He lowered his hands, staring at them as he sniffled, "I used to journal a lot because that was the only way I could keep my thoughts safe. Or at least I thought it was until I caught Trent reading it and he read in my journal that I had liked a boy at school. That I figured out that there was such a thing as a good feeling when kissing someone... a good feeling when that person actually cared about you... actually looked at you like you were worth something."
Thorton choked on a sob, as his eyes became tearful again, "Kale... Kale, I'm sorry! I didn't know what he was going to do to Easton! I promise you, I didn't! And I---I wish I could go back! I could go back and tell Easton what my brother was doing because he was my best friend at the time!"
The Were turned away, shaking his hung head and sobbed, "But I can't! Every time I see Easton I know he hates me. And I wish I could just make everything okay with him again but I can't do that. I know he won't believe me! And I wouldn't blame him!"
I stood there, watching the Werewolf hunch over and cry. I'd never thought that would be the reason why Thorton would let Easton suffer as he did. It was hard to believe that someone could---especially as at a middle school age---step up to say something to stop someone's suffering... when they were suffering themselves.
How had Thorton kept this all to himself all this time? How did he think that he couldn't say anything?

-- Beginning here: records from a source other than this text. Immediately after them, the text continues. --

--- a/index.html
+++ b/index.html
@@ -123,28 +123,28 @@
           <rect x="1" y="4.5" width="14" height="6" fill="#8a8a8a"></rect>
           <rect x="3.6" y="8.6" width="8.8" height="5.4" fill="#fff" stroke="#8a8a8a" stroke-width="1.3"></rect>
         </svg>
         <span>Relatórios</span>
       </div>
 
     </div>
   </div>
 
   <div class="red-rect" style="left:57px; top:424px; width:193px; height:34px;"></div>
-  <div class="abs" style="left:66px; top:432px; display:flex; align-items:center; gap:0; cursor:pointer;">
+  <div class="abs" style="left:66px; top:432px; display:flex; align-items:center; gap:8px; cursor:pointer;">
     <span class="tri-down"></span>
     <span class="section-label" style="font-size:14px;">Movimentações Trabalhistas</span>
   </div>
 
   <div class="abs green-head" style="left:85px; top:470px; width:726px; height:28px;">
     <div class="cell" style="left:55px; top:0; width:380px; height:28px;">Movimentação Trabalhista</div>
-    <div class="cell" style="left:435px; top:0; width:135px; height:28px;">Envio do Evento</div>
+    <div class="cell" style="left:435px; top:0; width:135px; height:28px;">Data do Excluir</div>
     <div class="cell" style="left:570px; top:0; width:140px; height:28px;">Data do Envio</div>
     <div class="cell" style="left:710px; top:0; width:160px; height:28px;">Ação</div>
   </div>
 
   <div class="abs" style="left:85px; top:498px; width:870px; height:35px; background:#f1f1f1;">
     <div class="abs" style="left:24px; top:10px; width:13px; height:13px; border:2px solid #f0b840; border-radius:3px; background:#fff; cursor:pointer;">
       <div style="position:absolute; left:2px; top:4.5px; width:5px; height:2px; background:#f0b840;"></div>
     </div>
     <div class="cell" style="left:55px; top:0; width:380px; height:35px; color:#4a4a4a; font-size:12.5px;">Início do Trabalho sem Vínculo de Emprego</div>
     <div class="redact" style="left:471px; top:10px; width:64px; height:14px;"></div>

I licked my lips, biting my lip before leaning against the railing and lowered my head closer to Thorton's who was still crying.
"Thorton..."
He shook his head, turning away and I sighed, wrapping an arm around his shoulder. I tightened it when I felt him trying to pull away and I huffed, "Stop. Stop, Thorton." I could feel him shaking as he kept turned away, and so then I sighed again. I tried to mentally piece my next words.
"Are you safe now, Thorton? From... from your brother?"

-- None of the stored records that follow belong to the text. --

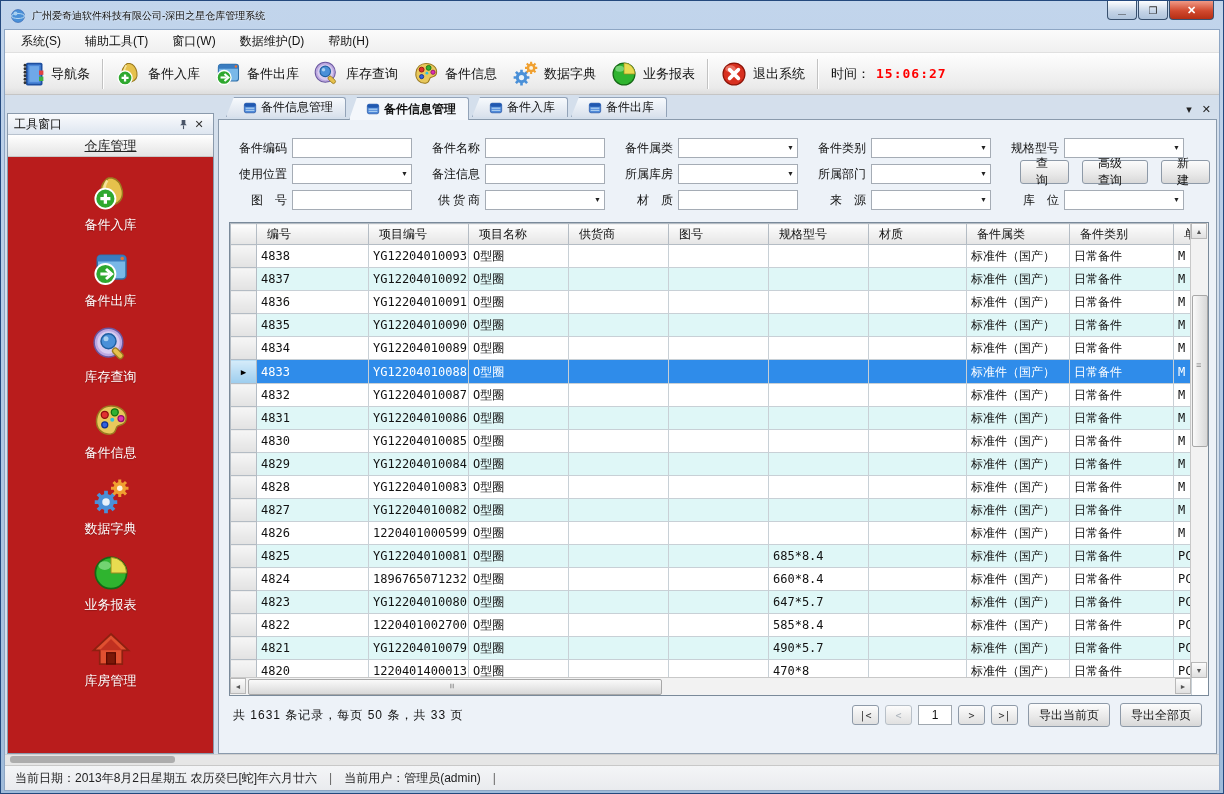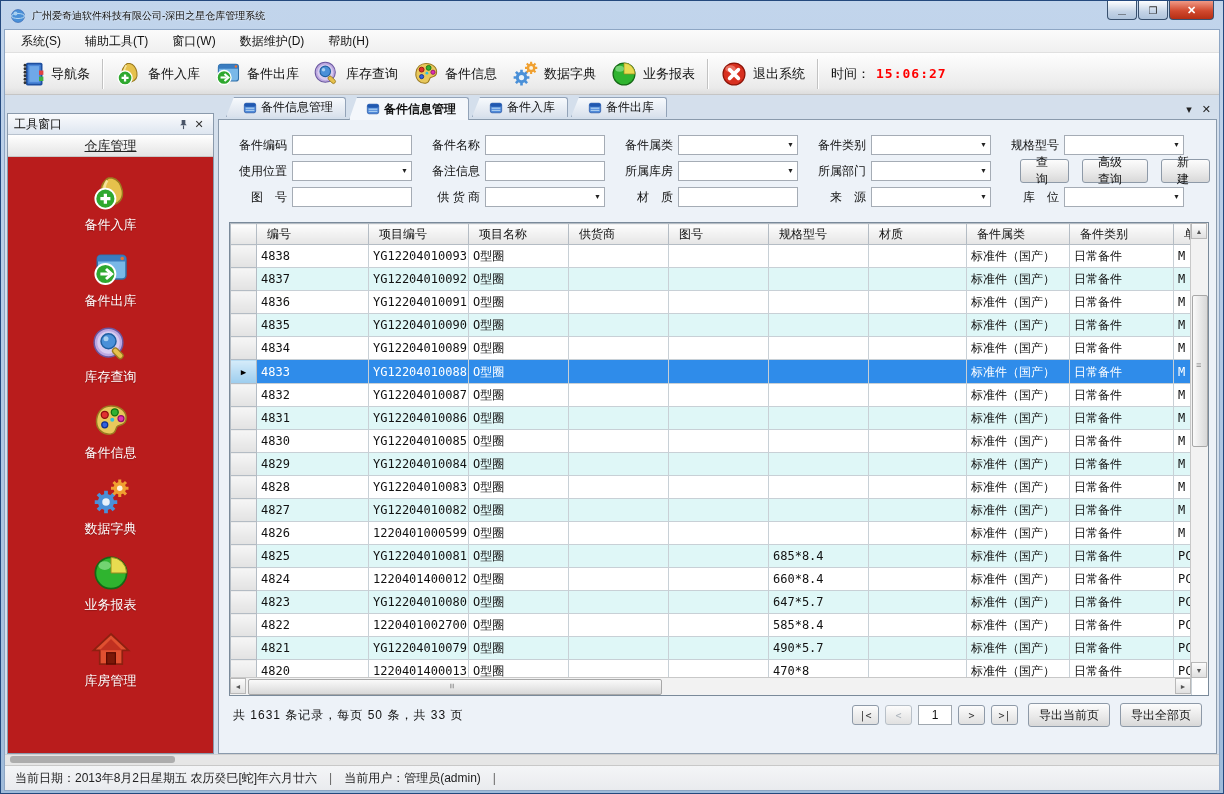--- a/index.html
+++ b/index.html
@@ -44,21 +44,21 @@
   .content{flex:1;display:flex;flex-direction:column;min-width:0;margin:2px 2px 0 4px;}
   .tabstrip{height:22px;flex:0 0 22px;display:flex;align-items:flex-start;padding-left:8px;position:relative;}
   .tab{height:19px;display:flex;align-items:center;gap:4px;padding:0 12px 0 16px;font-size:12px;background:linear-gradient(#F7FAFD,#D9E1EC);border:1px solid #93A3B8;border-bottom:none;margin-right:3px;clip-path:polygon(8px 0,100% 0,100% 100%,0 100%);border-radius:3px 3px 0 0;}
   .tab .icn svg{width:14px;height:14px;display:block;}
   .tab.active{background:#F4F7FB;font-weight:bold;height:22px;z-index:2;}
   .tab-controls{position:absolute;right:6px;bottom:4px;display:flex;gap:10px;color:#222;}
   .tab-ctl{font-size:11px;line-height:11px;}
   
   .panel{flex:1;border:1px solid #8A9AAC;background:#EDF2F8;min-height:0;display:flex;flex-direction:column;}
   .formarea{padding:12px 6px 2px 10px;}
-  .form-row{display:flex;align-items:center;height:26px;}
+  .form-row{display:flex;align-items:flex-end;height:26px;font-family:Liberation Serif, serif;}
   .fg{width:193px;flex:0 0 193px;display:flex;align-items:center;}
   .fg-label{width:58px;flex:0 0 58px;text-align:right;margin-right:5px;white-space:pre;}
   .input,.select{width:120px;height:20px;box-sizing:border-box;background:#fff;border:1px solid #A5ACB5;position:relative;}
   .select::after{content:"▼";position:absolute;right:3px;top:5px;font-size:7px;color:#222;}
   .form-buttons{display:flex;margin-left:6px;}
   .btn{height:22px;padding:0 15px;margin-left:13px;border:1px solid #8E9AA8;border-radius:3px;background:linear-gradient(#FCFCFC,#E8E8E8 60%,#D8D8D8);display:flex;align-items:center;font-size:12px;}
   
   .gridwrap{margin:10px 0 0 10px;width:980px;height:474px;flex:0 0 474px;box-sizing:border-box;border:1px solid #7A8A9A;background:#fff;position:relative;overflow:hidden;}
   table.grid{border-collapse:collapse;table-layout:fixed;width:961px;}
   .grid th{height:20px;background:linear-gradient(#FDFDFD,#E5E5E5);border:1px solid #B4BCC4;font-weight:normal;text-align:left;padding:0 0 0 10px;font-size:12px;overflow:hidden;white-space:nowrap;}
@@ -680,21 +680,21 @@
                     <td></td>
                     <td>685*8.4</td>
                     <td></td>
                     <td>标准件（国产）</td>
                     <td>日常备件</td>
                     <td>PC</td>
                   </tr>
                   <tr>
                     <td class="selcell"></td>
                     <td>4824</td>
-                    <td>1220401400012</td>
+                    <td>1896765071232</td>
                     <td>O型圈</td>
                     <td></td>
                     <td></td>
                     <td>660*8.4</td>
                     <td></td>
                     <td>标准件（国产）</td>
                     <td>日常备件</td>
                     <td>PC</td>
                   </tr>
                   <tr class="alt">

Thorton let out a shaky breath, biting his lip before nodding slow. He slowly turned towards me and his green eyes teared up again.
"He's in Europe. He's part of an organization there so I haven't seen him for years. Since I was nineteen."
I nodded, frowning a little and then raised my hand from around him to help wipe his face. Thorton sobbed out a smile before looking away to wipe his own face. He sniffled, shaking his head as he let out a long breath.
"Kale..."
"Yeah?"
Thorton swallowed, smiling weakly as he looked at me.
"I don't think I've ever felt this free in a really... long time."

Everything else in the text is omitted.